══ GIVEN DATA ══

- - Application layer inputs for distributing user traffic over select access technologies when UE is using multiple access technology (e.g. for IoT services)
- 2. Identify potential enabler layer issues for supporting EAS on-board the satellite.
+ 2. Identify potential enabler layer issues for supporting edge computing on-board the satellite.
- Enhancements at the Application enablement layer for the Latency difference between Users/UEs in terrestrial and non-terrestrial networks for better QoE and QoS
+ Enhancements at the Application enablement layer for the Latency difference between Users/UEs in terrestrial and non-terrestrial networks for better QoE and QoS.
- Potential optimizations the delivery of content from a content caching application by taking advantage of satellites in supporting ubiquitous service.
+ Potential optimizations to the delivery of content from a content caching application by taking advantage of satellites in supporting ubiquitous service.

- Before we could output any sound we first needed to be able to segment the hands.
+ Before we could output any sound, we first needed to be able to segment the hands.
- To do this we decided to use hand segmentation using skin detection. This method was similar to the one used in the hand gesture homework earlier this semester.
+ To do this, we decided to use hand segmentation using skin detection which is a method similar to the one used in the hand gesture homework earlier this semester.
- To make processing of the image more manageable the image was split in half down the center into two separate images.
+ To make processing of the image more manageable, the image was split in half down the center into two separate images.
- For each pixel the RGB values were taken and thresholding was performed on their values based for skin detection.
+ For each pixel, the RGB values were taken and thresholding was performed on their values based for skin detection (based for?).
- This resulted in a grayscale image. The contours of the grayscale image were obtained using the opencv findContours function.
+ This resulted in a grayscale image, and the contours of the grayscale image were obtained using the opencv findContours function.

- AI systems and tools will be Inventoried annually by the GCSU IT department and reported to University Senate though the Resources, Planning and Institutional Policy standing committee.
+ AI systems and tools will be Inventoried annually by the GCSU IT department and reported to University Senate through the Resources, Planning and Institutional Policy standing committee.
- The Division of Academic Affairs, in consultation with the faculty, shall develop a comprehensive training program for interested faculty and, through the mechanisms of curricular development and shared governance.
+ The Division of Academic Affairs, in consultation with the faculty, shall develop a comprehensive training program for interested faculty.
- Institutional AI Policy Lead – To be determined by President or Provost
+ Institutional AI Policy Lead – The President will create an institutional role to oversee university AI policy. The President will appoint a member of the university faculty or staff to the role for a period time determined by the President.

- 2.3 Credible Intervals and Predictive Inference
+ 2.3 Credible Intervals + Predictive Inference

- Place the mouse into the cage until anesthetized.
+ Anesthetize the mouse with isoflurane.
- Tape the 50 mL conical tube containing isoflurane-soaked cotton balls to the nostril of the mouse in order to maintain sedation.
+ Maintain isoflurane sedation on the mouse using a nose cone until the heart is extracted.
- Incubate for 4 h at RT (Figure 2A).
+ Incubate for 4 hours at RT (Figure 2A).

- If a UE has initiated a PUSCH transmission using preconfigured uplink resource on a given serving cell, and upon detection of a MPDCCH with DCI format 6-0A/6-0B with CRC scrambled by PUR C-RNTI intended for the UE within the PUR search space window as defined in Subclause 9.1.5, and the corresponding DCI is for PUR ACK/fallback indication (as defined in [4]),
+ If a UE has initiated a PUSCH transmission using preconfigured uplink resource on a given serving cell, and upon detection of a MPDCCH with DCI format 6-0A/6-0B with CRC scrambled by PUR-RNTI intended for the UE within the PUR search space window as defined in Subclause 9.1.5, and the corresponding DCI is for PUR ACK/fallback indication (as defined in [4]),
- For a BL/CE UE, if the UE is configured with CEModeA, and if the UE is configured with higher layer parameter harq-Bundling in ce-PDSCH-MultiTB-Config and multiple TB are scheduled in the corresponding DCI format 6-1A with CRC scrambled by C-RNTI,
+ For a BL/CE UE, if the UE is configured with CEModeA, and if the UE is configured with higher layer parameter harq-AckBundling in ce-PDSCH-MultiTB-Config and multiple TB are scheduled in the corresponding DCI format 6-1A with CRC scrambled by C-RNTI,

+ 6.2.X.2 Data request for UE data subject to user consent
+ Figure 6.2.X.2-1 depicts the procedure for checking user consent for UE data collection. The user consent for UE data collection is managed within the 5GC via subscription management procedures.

═══

**WHAT YOU ARE ASKED TO DO:** Each line in which the string "Incubate" is found must be copied from the data.

**RESPONSE BELOW:**
- Incubate for 4 h at RT (Figure 2A).
+ Incubate for 4 hours at RT (Figure 2A).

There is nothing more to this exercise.